En un 2017 en el que tuvo altos y bajos artísticos y personales, este film se ubica en el segundo grupo para el prolífico y desconcertante James Franco. La primera pregunta que surge al iniciarse los créditos es qué hace James Franco en una película de baja estofa como esta. Heist movie entremezclada con un thriller de tintes paranormales, La bóveda está bien lejos de lo que la presencia de un actor de renombre invita a suponer. El robo al banco está encabezado por dos hermanas. Cuando descubren que la bóveda del primer piso no tiene dinero suficiente (la logística y la investigación no son los fuertes del grupo), un empleado del banco (Franco) les sugiere probar suerte con la caja fuerte del subsuelo.
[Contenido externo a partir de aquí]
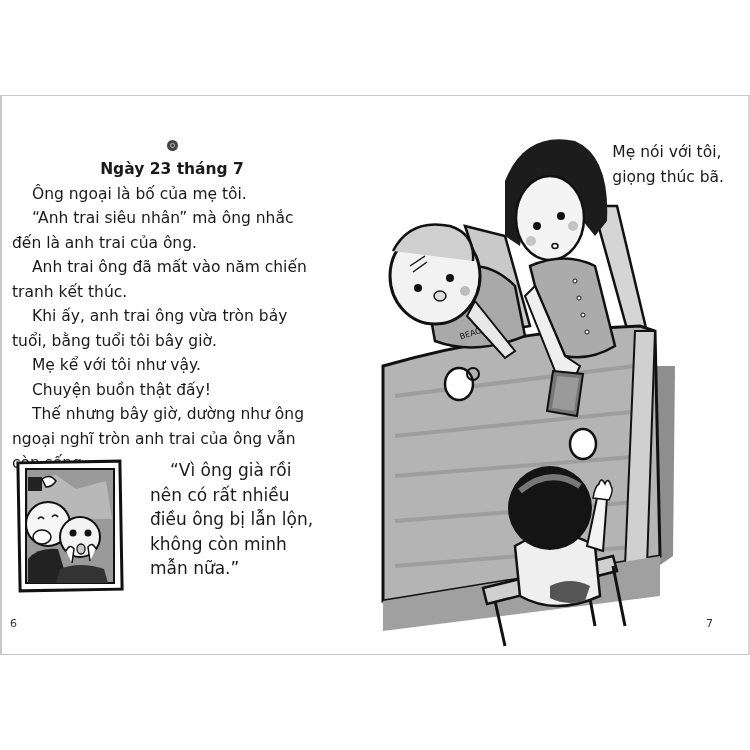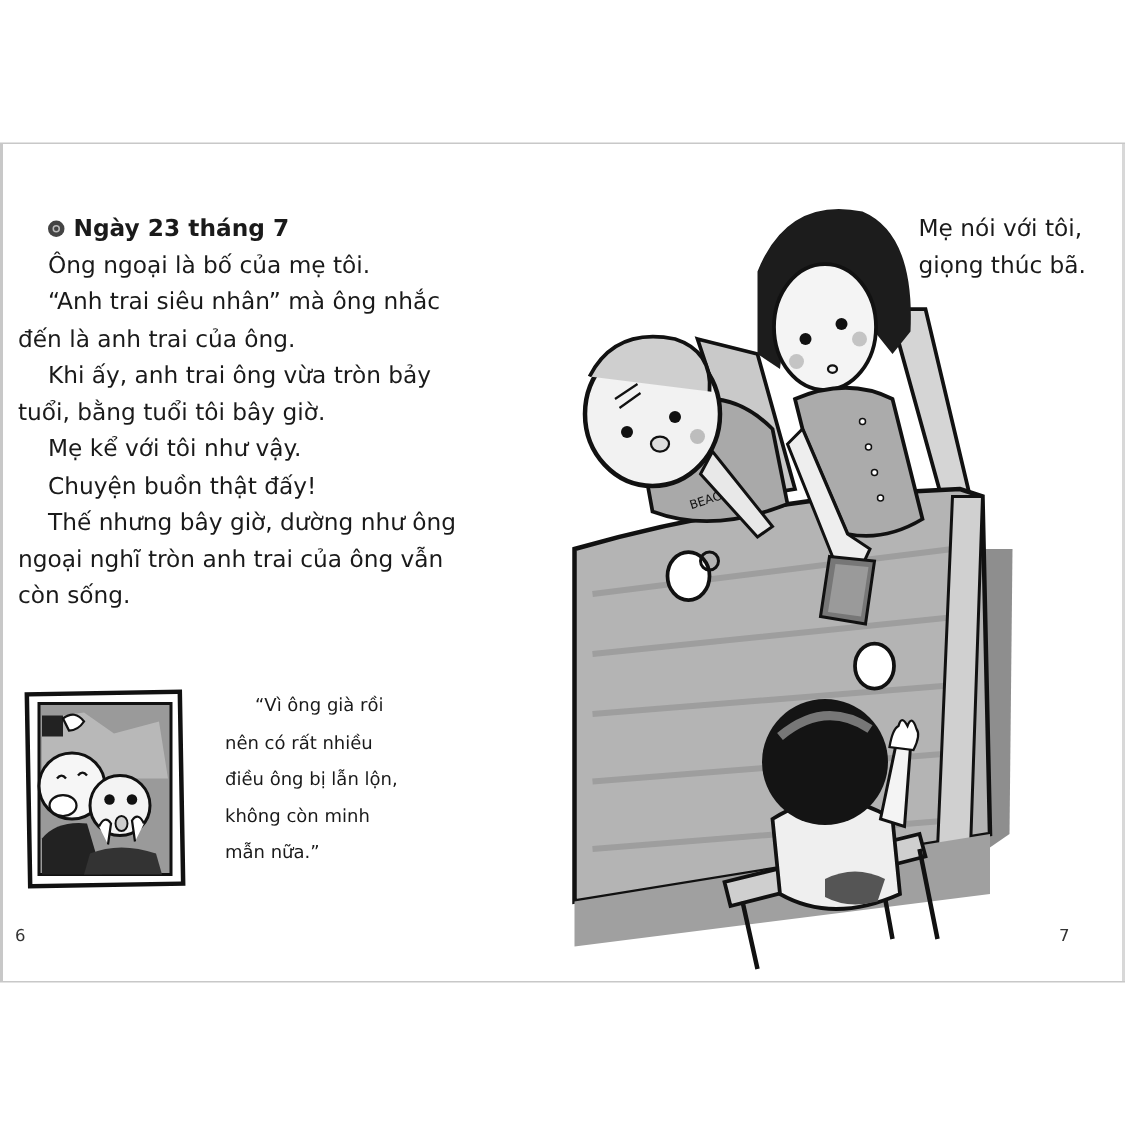"Ngày 23 tháng 7" .heading { flex-direction: none -> column }
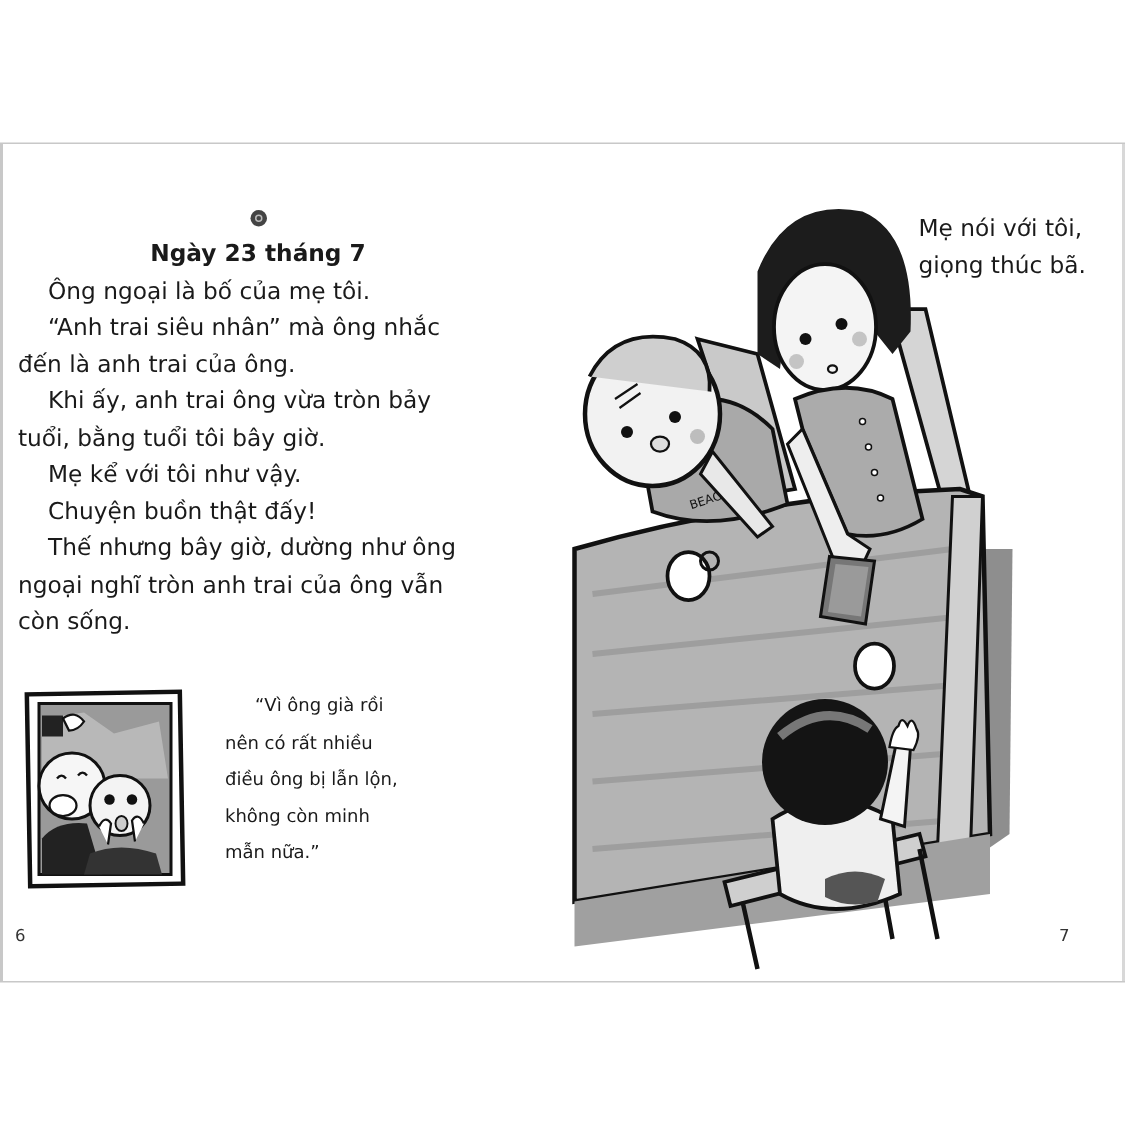"Anh trai ông đã mất" p.indent { html: none -> <p>Anh trai ông đã mất vào năm chiến tranh kết thúc.</p> }
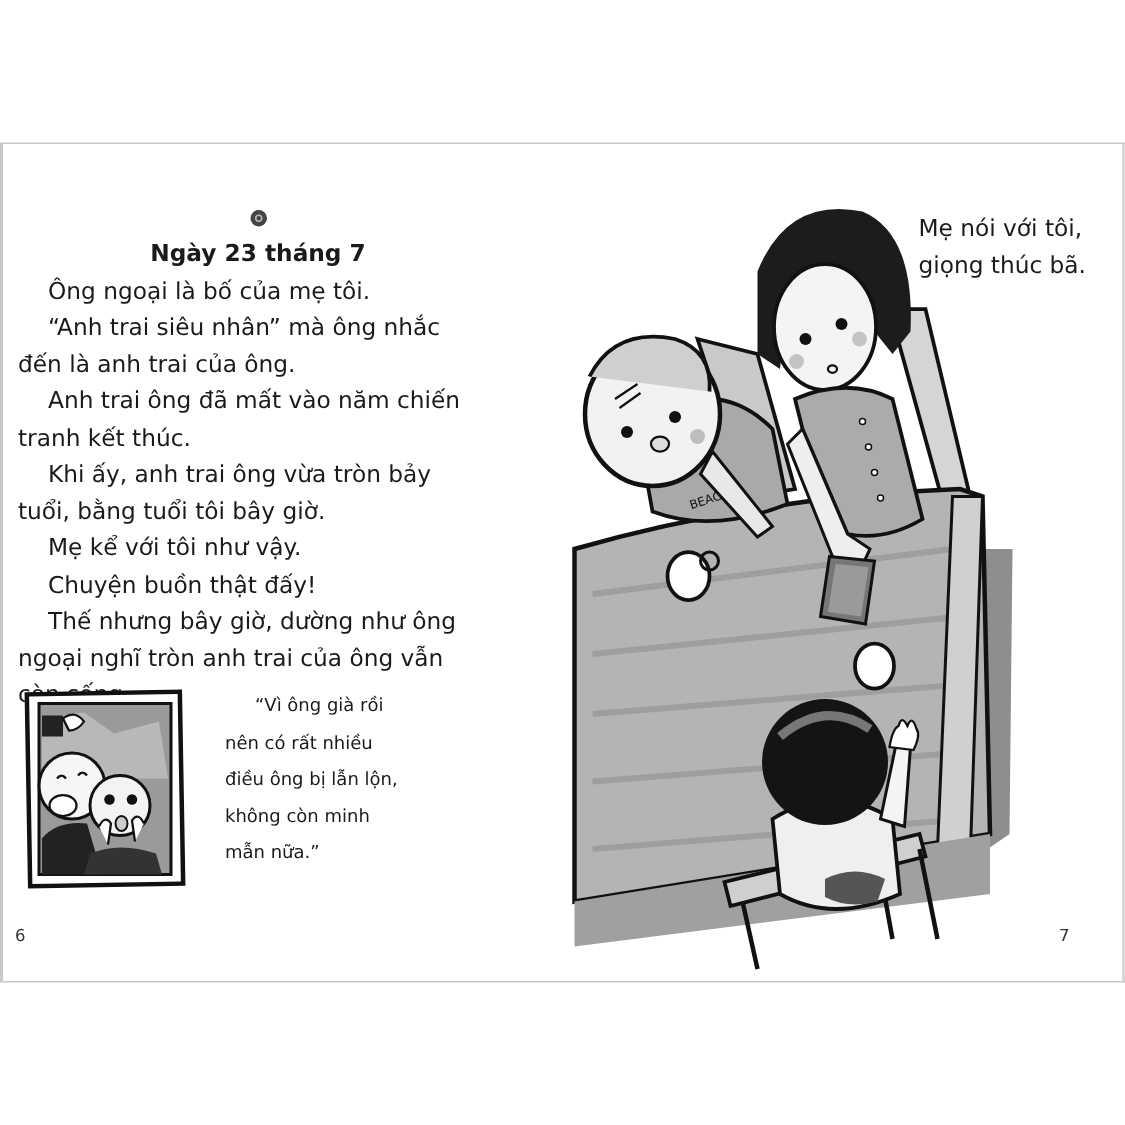"“Vì ông già rồi" .quote-block { font-size: 12px -> 17px }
Lo que no saben es que ahí ocurrió un hecho catastrófico hace más 30 años. Un hecho que aún hoy tiene consecuencias. La bóveda no tiene la tensión suficiente para funcionar como película de robos ni tampoco las ideas audiovisuales para asustar cuando, superada la mitad del metraje, la historia vire hacia el terror más rutinario. Habrá apariciones fantasmales, posesiones y suicidios inducidos construidos sobre la base de efectos sonoros. Película de indudable espíritu clase B, La bóveda se suma a la larga nónima de films de terror hechos en serie. La vuelta de tuerca más involutariamente cómica de los últimos años corona una película fácilmente olvidable.